Embora a localização das unidades residenciais ainda não tenha sido decidida, já existem preocupações quanto à aceitação social. A cidade prometeu manter discussões com os residentes para garantir uma integração harmoniosa do projeto.
Painchaud-Mathieu diz que há demasiado foco nos casos em que a coabitação não funciona atualmente e não o suficiente nos muitos casos em que funciona.
“Se não sabemos [facilities]se não conseguimos nomear todos eles é porque funciona muito bem. Esta é uma boa notícia”, disse ela, acrescentando que existem centenas de organizações que ajudam as comunidades em toda a ilha e que estão a ter bons resultados.
Quebec quer restringir locais de consumo próximos a escolas
Painchaud-Mathieu acredita que o problema é que a questão se tornou demasiado politizada, apontando para os comentários do líder conservador Pierre Pollievre durante uma recente visita a Benoît Labre, durante a qual prometeu fechar centros locais de consumo de drogas, que “representam um perigo para o público”. ”
Ela acredita que os políticos de todos os níveis de governo deveriam concentrar-se em ajudar os necessitados, em vez de transferir a culpa e tentar marcar pontos “nas costas das pessoas marginalizadas”.

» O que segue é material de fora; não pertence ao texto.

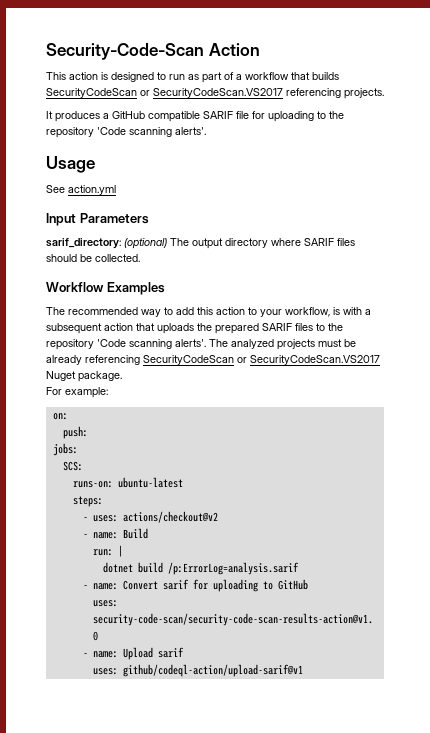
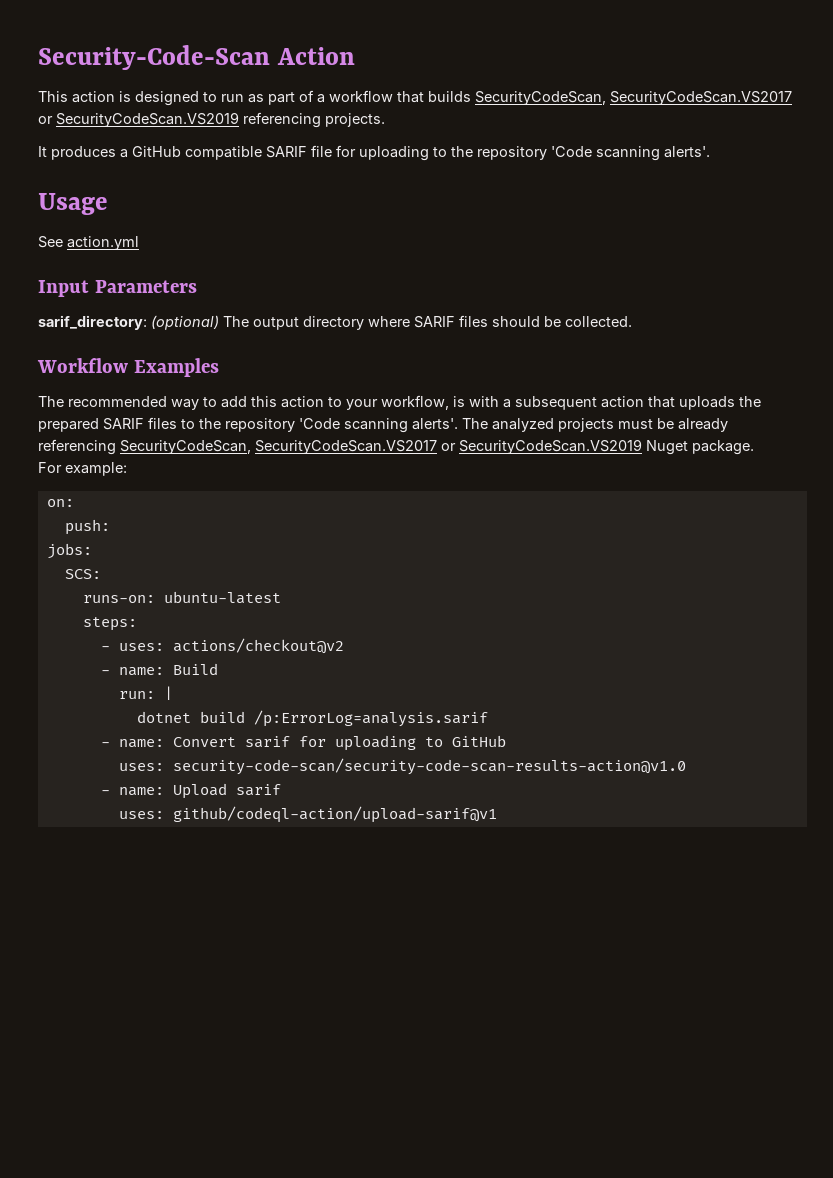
[46,88,283,98] SecurityCodeScan or SecurityCodeScan.VS2017 -> [475,91,792,105] [38,112,239,127] SecurityCodeScan, SecurityCodeScan.VS2017 or SecurityCodeScan.VS2019
[143,355,380,365] SecurityCodeScan or SecurityCodeScan.VS2017 -> [120,439,642,454] SecurityCodeScan, SecurityCodeScan.VS2017 or SecurityCodeScan.VS2019

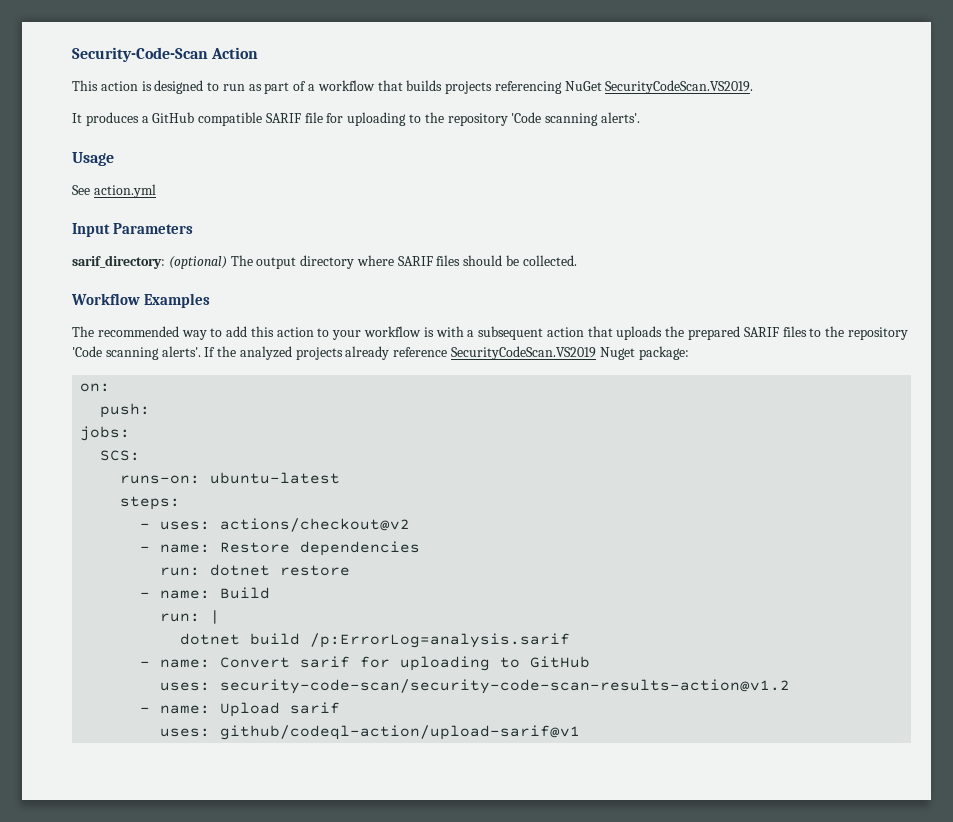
[475,91,792,105] [38,112,385,128] SecurityCodeScan, SecurityCodeScan.VS2017 or SecurityCodeScan.VS2019 referencing projects. -> [445,80,754,94] projects referencing NuGet SecurityCodeScan.VS2019.
[381,395,449,410] workflow, -> [364,326,422,337] workflow
[462,418,728,432] [38,439,754,455] [38,462,127,476] The analyzed projects must be already referencing SecurityCodeScan, SecurityCodeScan.VS2017 or SecurityCodeScan.VS2019 Nuget package. // For example: -> [204,346,689,360] If the analyzed projects already reference SecurityCodeScan.VS2019 Nuget package:
(344, 646) none -> [140,541,421,556] [160,564,351,576] // - name: Restore dependencies // run: dotnet restore
[172,758,686,775] security-code-scan/security-code-scan-results-action@v1.0 -> [220,679,791,694] security-code-scan/security-code-scan-results-action@v1.2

Na terça-feira, o governo da Coligação Avenir Québec confirmou que está a explorar a possibilidade de proibir locais de consumo supervisionado perto de escolas e creches – seguindo o exemplo de Ontário.
O gabinete do ministro dos Serviços Sociais de Quebec, Lionel Carmant, disse que aguardaria recomendações das autoridades de saúde do governo antes de prosseguir.

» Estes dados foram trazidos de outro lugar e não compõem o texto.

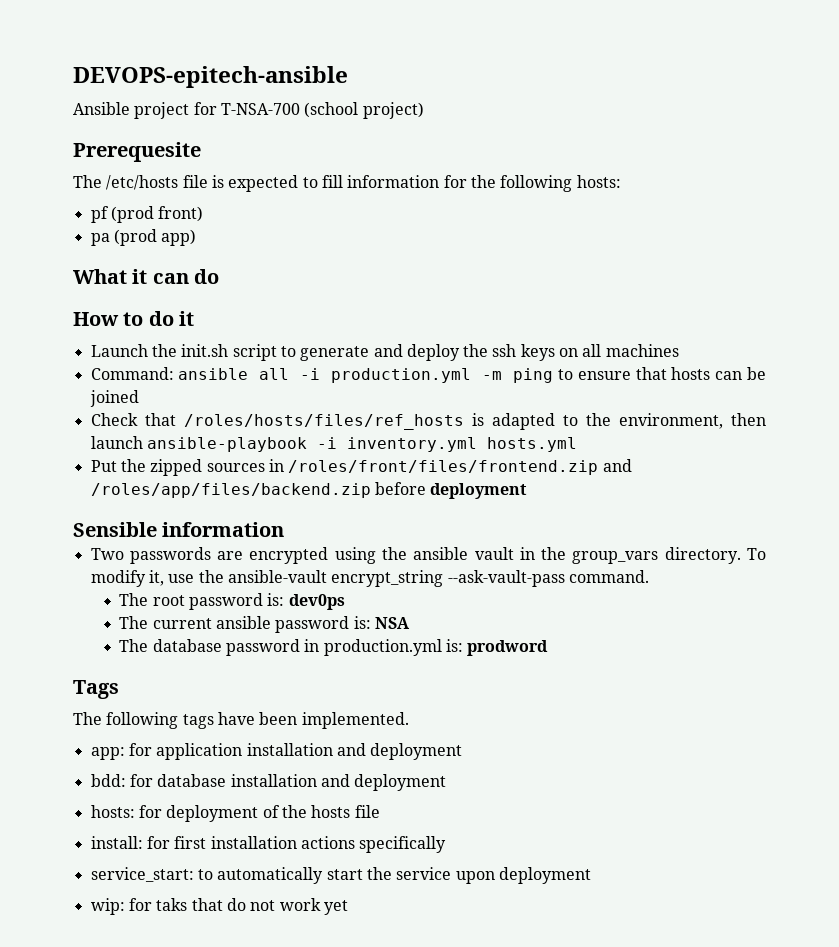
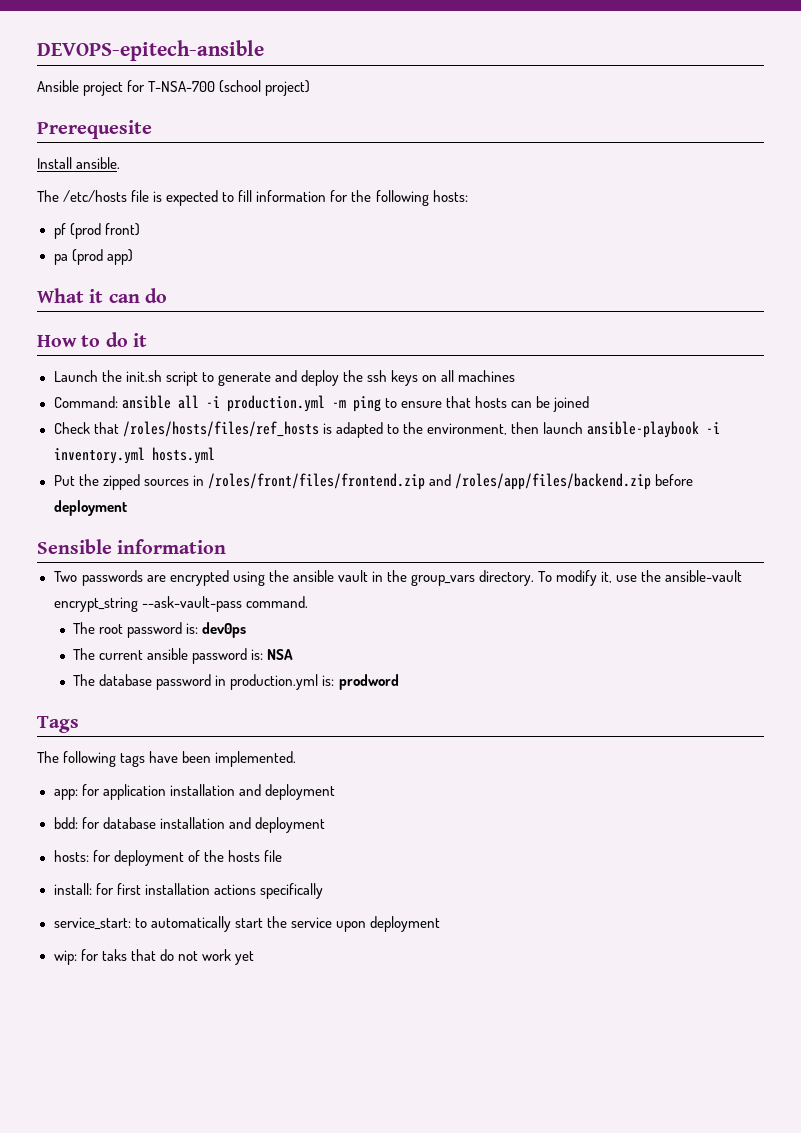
(201, 152) none -> [37,157,121,169] // Install ansible.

Mas Myrlène Sauveur, diretora de uma creche no centro de Montreal, quer que o ministro aja rapidamente.
“Esta ainda é uma proposta – quero que seja concreta”, disse ela.
Sua creche, CPE La Petite Colonie, está localizada na mesma igreja da Missão São Miguel, que atende moradores de rua.
Em fevereiro, um funcionário encontrou um corpo no parquinho da creche. Sauveur diz que os pais também foram assediados pelos usuários das instalações e algumas crianças tiveram pesadelos por causa do que viram.
Ela disse que a creche ensina as crianças sobre a falta de moradia, mas “uma criança não está lá para entender alguém… usando drogas, uma pessoa nua gritando com elas e assustando-as”, disse ela.
Sauveur diz que as pessoas vulneráveis precisam e têm direito a ajuda, “mas podem obter essa ajuda longe de uma creche ou de uma escola”.
“Não somos pessoas más, somos apenas sem-teto.”
Painchaud-Mathieu acredita que o plano proposto levará a uma maior estigmatização das pessoas vulneráveis.
“Isso implica que essas pessoas são um perigo para as crianças. Gostaria de ver estatísticas sobre os crimes que estas pessoas cometem contra as crianças. [because] Não é isso que os estudos nos dizem”, disse ela.
Stephane Neveu, que utiliza os serviços da Missão de São Miguel, diz que o plano do governo parece uma condenação generalizada da população sem-abrigo.
“Não somos molestadores de crianças. Não somos pessoas más, somos apenas sem-teto”, disse ele.
Neveu vive nas ruas desde fevereiro, depois de ter perdido o apartamento e todos os seus pertences num incêndio. Ele diz que é desanimador ver como o seu governo vê as pessoas na sua situação.
“Só porque somos sem-abrigo não significa que atacamos crianças na escola”, disse ele.
Outro aspecto da coexistência bem-sucedida é não excluir grupos populacionais desfavorecidos, diz Watts.
“Não existe eles e nós. Só existe nós”, disse ele. “Se começarmos assim, sempre acabamos no lugar certo.”